Detesto El jefe infiltrado, Pesadilla en la cocina y todos esos programas inundados de injustificado buenismo. Y creo que detesto aún más las versiones españolas que las americanas. Al fin y al cabo, en el fondo todos pensamos que los americanos son esa gente extrema que lo mismo come hasta engordar 300 kilos que se apunta a un cambio radical tras el cual no les reconoce ni su santa madre. En fin, gente rara. Una cosa exótica.
Pero aquí estamos los españolitos patrios y nuestro elogio a la mediocridad, al “tol mundo é güeno”, a la lágrima fácil y al país de pandereta.

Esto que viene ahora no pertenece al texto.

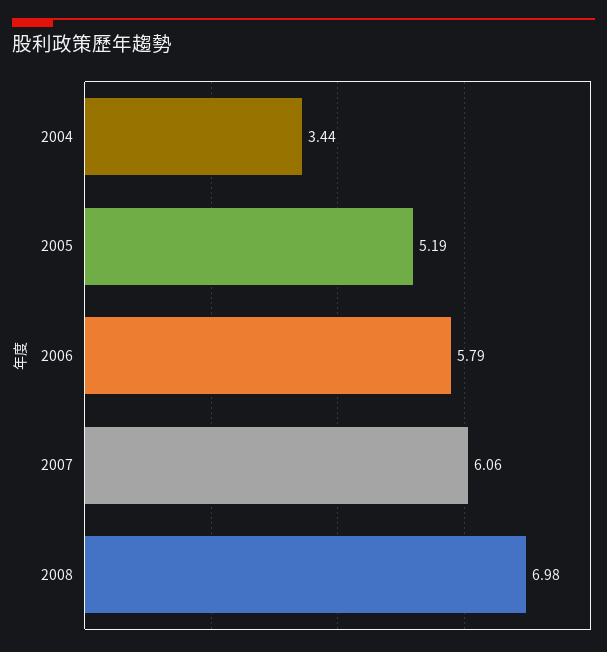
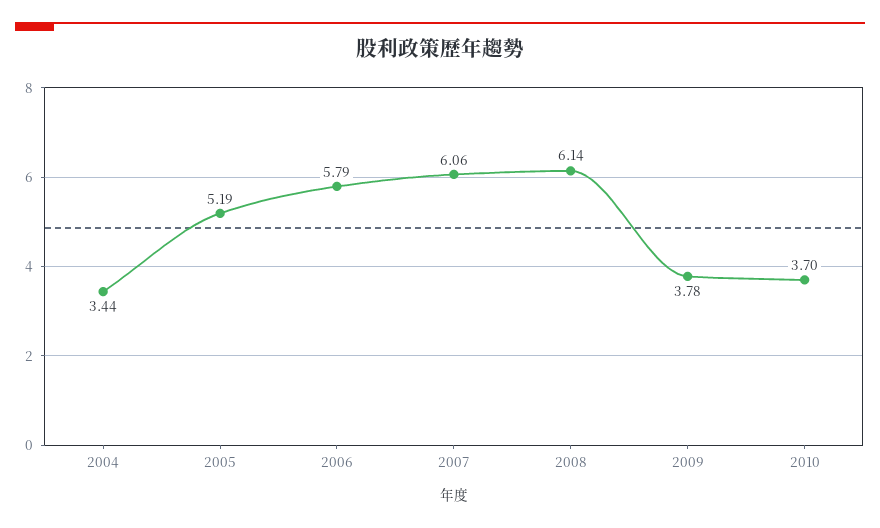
2008: 6.98 -> 6.14
2009: none -> 3.78
2010: none -> 3.7

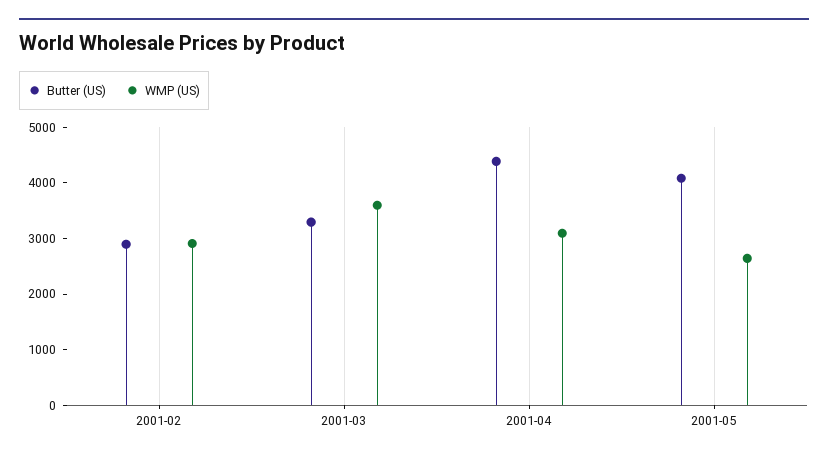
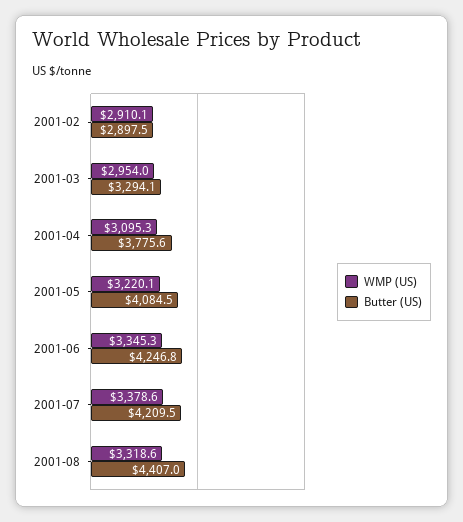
WMP (US), 2001-03: 3600 -> 2954
Butter (US), 2001-04: 4400 -> 3775.6
WMP (US), 2001-05: 2600 -> 3220.1
WMP (US), 2001-06: none -> 3345.3
Butter (US), 2001-06: none -> 4246.8
WMP (US), 2001-07: none -> 3378.6
Butter (US), 2001-07: none -> 4209.5
WMP (US), 2001-08: none -> 3318.6
Butter (US), 2001-08: none -> 4407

Detesto ver a un señor como Alberto Chicote, que tiene pinta de habérselo currado en esta vida, calzándose la capa de todopoderoso salvador de negocietes de llevarse las manos a la cabeza y que ponen los pelos como escarpias. Porque señores (y señoras), no sé en qué momento empezamos a pensar que hasta el más tonto podía hacer barcos. O abrir un bar. O montar una empresa (y sobrevivir para contarlo).
Nuestros gobiernos, las redes sociales, las abuelas y esos iconos con un dedito para arriba nos han hecho creernos que valemos para todo, y si no, pues llamamos a Chicote y que venga él a sacarnos las castañas del fuego. Se me caen los palos del sombrajo con estos programas. ¡Pero qué clase de oligofrénico borderline decide montar un restaurante ¡sin experiencia! y cree que va a petarlo! Cocinas con más mierda que el palo de un gallinero, menús sin pies ni cabeza, decoraciones sacadas directamente de un museo (kisch) de los horrores. Pero lo peor, el capital humano. “Cocineros” que no habían frito un huevo en su vida, freganchines que no friegan, camareros borrachos, ineducados, insubordinados, respondones. Jefes mediocres, sobrepasados por las deudas, que por no atreverse, no se atreven ni a cerrar el negocio. Mediocridad servida en prime time con aderezo de Ágata Ruiz de la Prada y un chorrito de salsa de soja.
Y qué me dicen ustedes de El jefe, ese reality en el que un señor o señora que manda se planta una peluca y una camiseta de los chinos y se dedica a vivir durante una semana como el más tirado de sus curritos. Y así, baja de su pedestal de mandamás y se codea con repartidores que desoyen las normas de circulación, operarios de cadena de montaje que incumplen las normas de seguridad, paletas que no se ponen el arnés… Pero eso sí: al final del programa todos vamos a llorar un montón, porque para “motivarlos” (¡jajaja!), a esos mediocres y tristes empleados tuercebotas, les ofrecerán aumentos de sueldo, viajes a África o cruceros por el Mediterráneo con toda la familia (“así, en esa semana de vacaciones a cargo de la empresa en este resort de Cancún, recargas las pilas para volver y darlo todo”.) Ayyy, ¡mediocres!
Qué nos ha pasado, qué nos están enseñando. Qué estamos transmitiendo a nuestros hijos, a nuestros empleados. Que ser mediocre es cool y prime time, que ser un guarro, que incumplir las normas y escaquearse es lo más de lo más, que el jefe es un personaje flojo y risible al que se le puede tomar el pelo porque la nómina seguirá llegando a final de mes. Dónde están nuestros líderes, dónde están los sindicatos, la opinión pública… los defensores de la cordura, ¿qué opinan de todo esto?
Hay que tenerlos muy bien plantados, señores, para sacar un negocio adelante, para sacar una VIDA que merezca ser vivida, adelante.
Cuando yo estudiaba BUP, allá por el Pleistoceno, con la entrega de notas de cada evaluación, en las discotecas del barrio de Salamanca te invitaban a un chupito por cada suspenso. ¡¡Por cada suspenso!! Porque ser mediocre molaba, y además te daba derecho a beber aun siendo menor.
Dirigir una empresa, dirigir una vida, ha de hacerse desde un deseo de excelencia. Todos no podemos ser Bill Gates, Madame Curie o Alicia Alonso, pero vivamos cada día dando lo mejor de nosotros mismos, desde la trascendencia. Solo así conseguiremos logros perdurables, y no mediocridades de mercadillo.